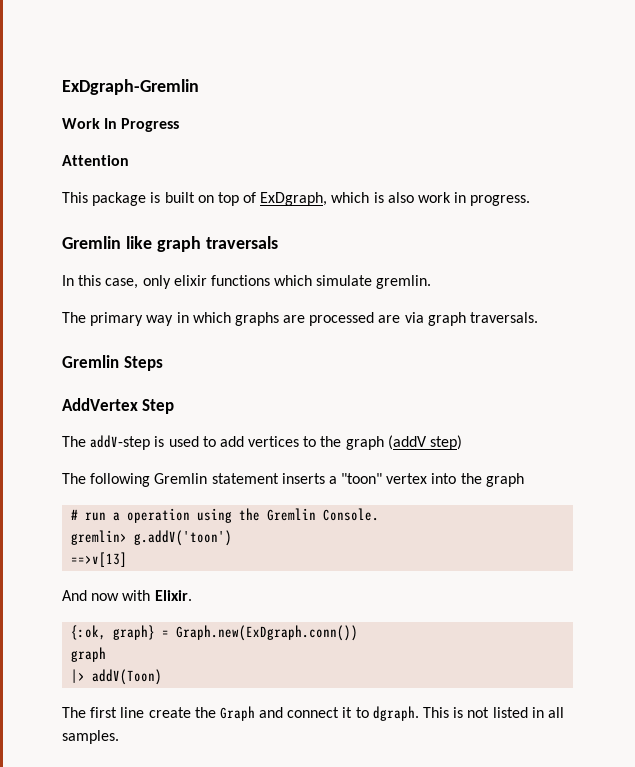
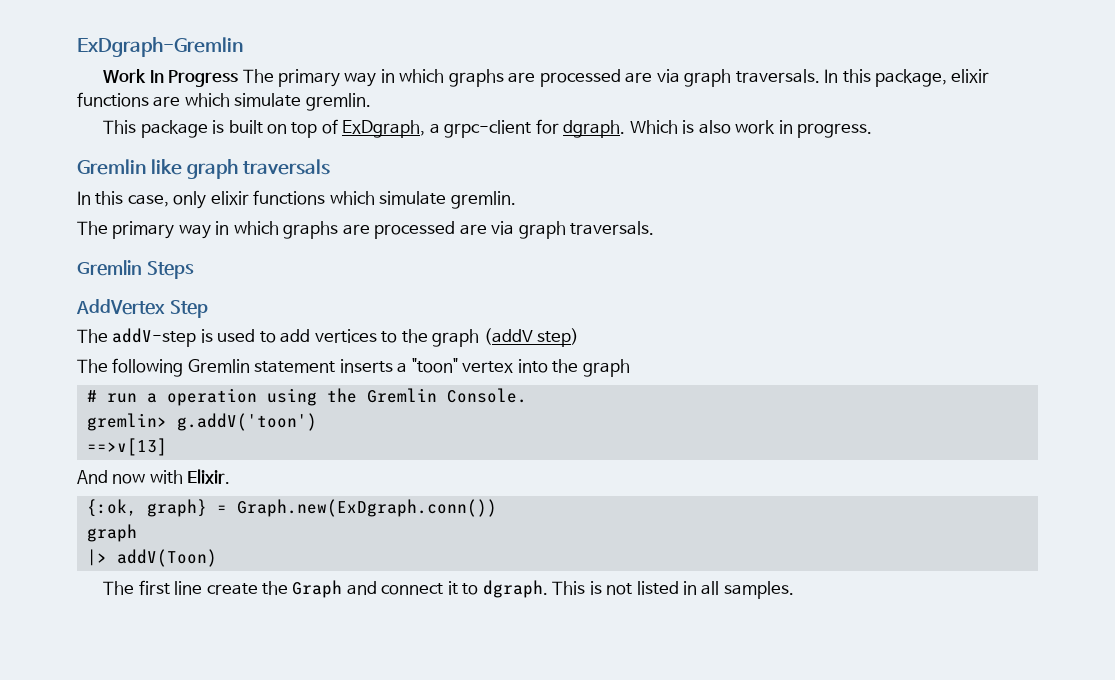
[62,155,129,166] // Attention -> [242,69,990,87] [77,92,371,111] The primary way in which graphs are processed are via graph traversals. In this package, elixir functions are which simulate gremlin.
[331,192,370,203] which -> [429,119,678,138] a grpc-client for dgraph. Which

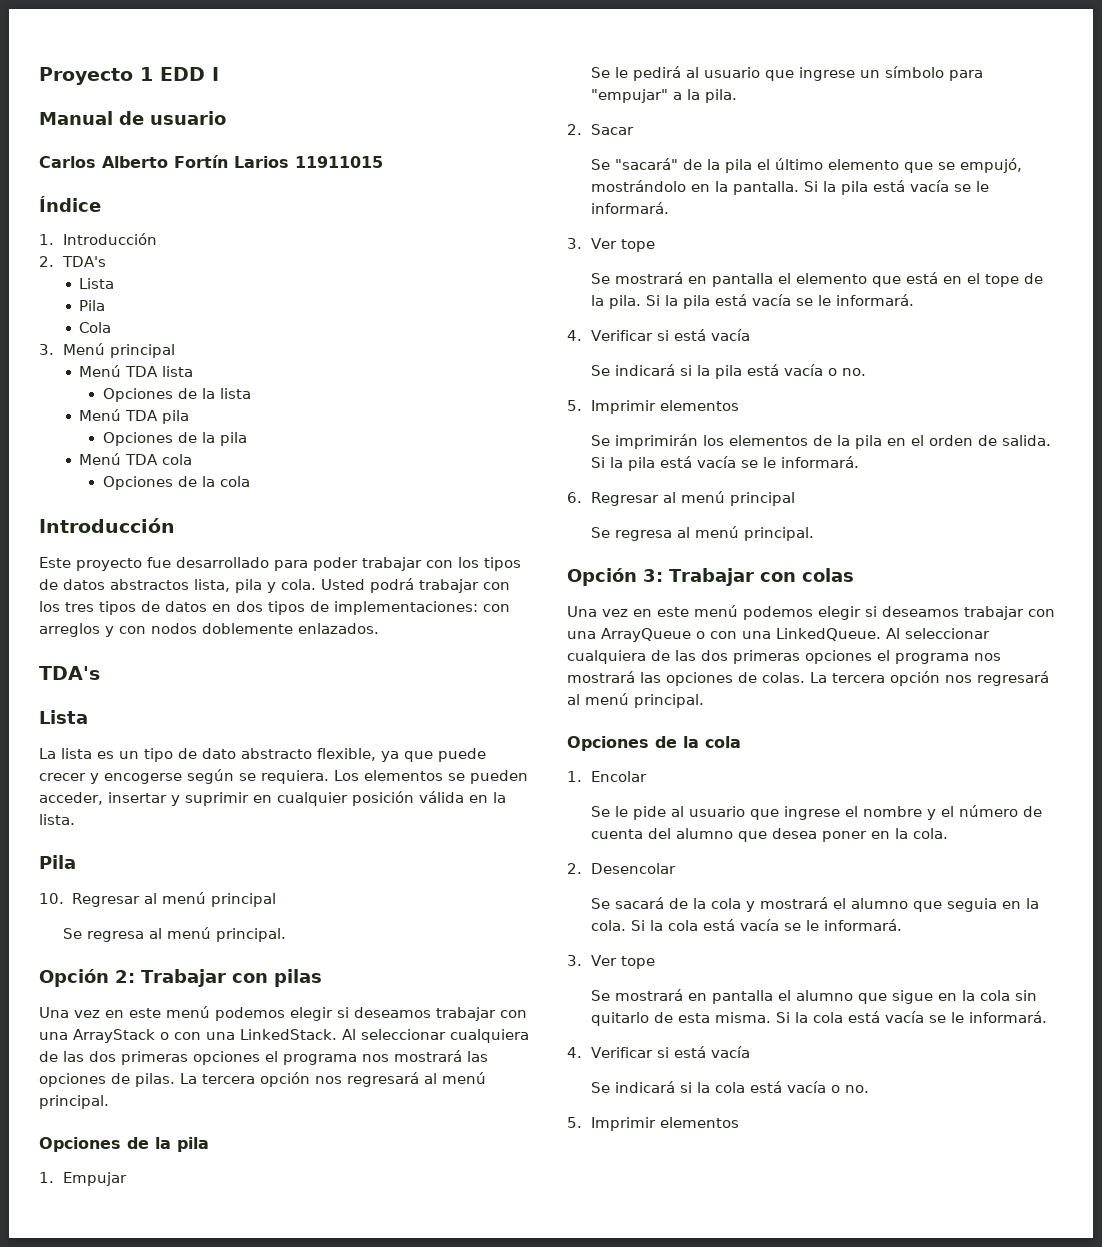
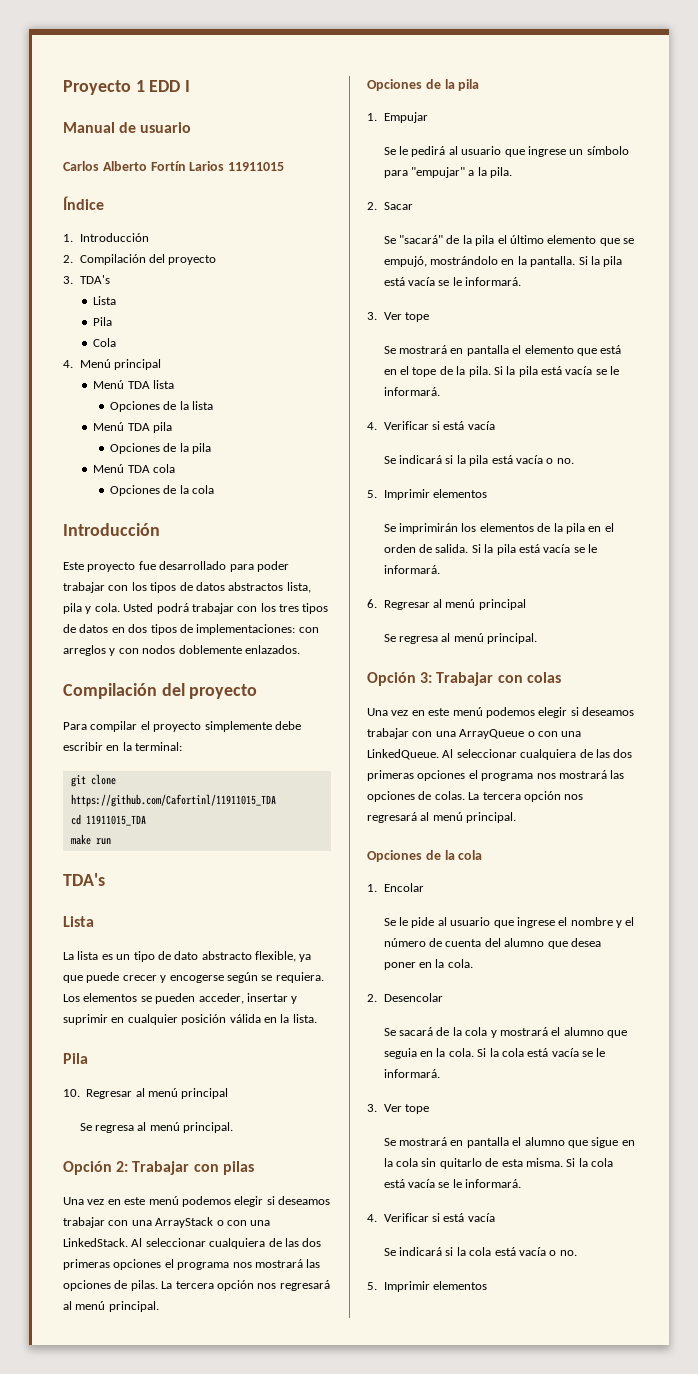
(54, 261) none -> [79,254,217,265] [63,276,73,284] Compilación del proyecto // 3.
[39,344,54,355] 3. -> [63,360,73,368] 4.
(379, 628) none -> [63,683,258,699] [63,721,301,732] [63,742,183,751] [70,774,116,787] [70,794,276,807] [70,814,146,826] [70,834,111,845] // Compilación del proyecto // Para compilar el proyecto simplemente debe escribir en la terminal: // git clone https://github.com/Cafortinl/11911015_TDA // cd 11911015_TDA // make run

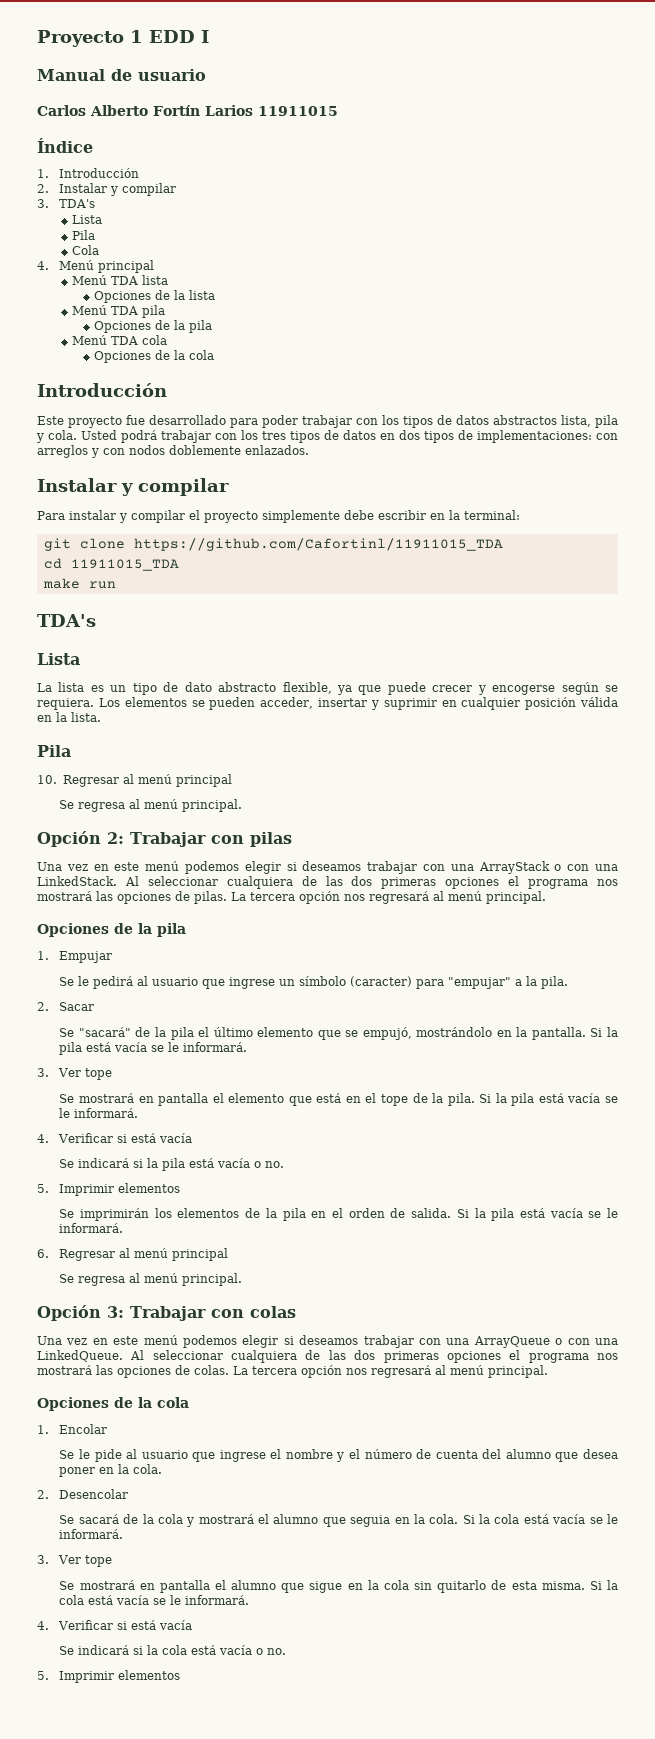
[79,254,217,265] Compilación del proyecto -> [59,183,177,196] Instalar y compilar
[63,683,258,699] Compilación del proyecto -> [37,478,229,496] Instalar y compilar
(87, 726) none -> [69,510,127,523] instalar y
(629, 150) none -> [350,976,413,987] (caracter)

========

ACTION ITEM: Please go through the listing and return each line that has "none" in it.

EXERCISE OUTPUT:
(54, 261) none -> [79,254,217,265] [63,276,73,284] Compilación del proyecto // 3.
(379, 628) none -> [63,683,258,699] [63,721,301,732] [63,742,183,751] [70,774,116,787] [70,794,276,807] [70,814,146,826] [70,834,111,845] // Compilación del proyecto // Para compilar el proyecto simplemente debe escribir en la terminal: // git clone https://github.com/Cafortinl/11911015_TDA // cd 11911015_TDA // make run
(87, 726) none -> [69,510,127,523] instalar y
(629, 150) none -> [350,976,413,987] (caracter)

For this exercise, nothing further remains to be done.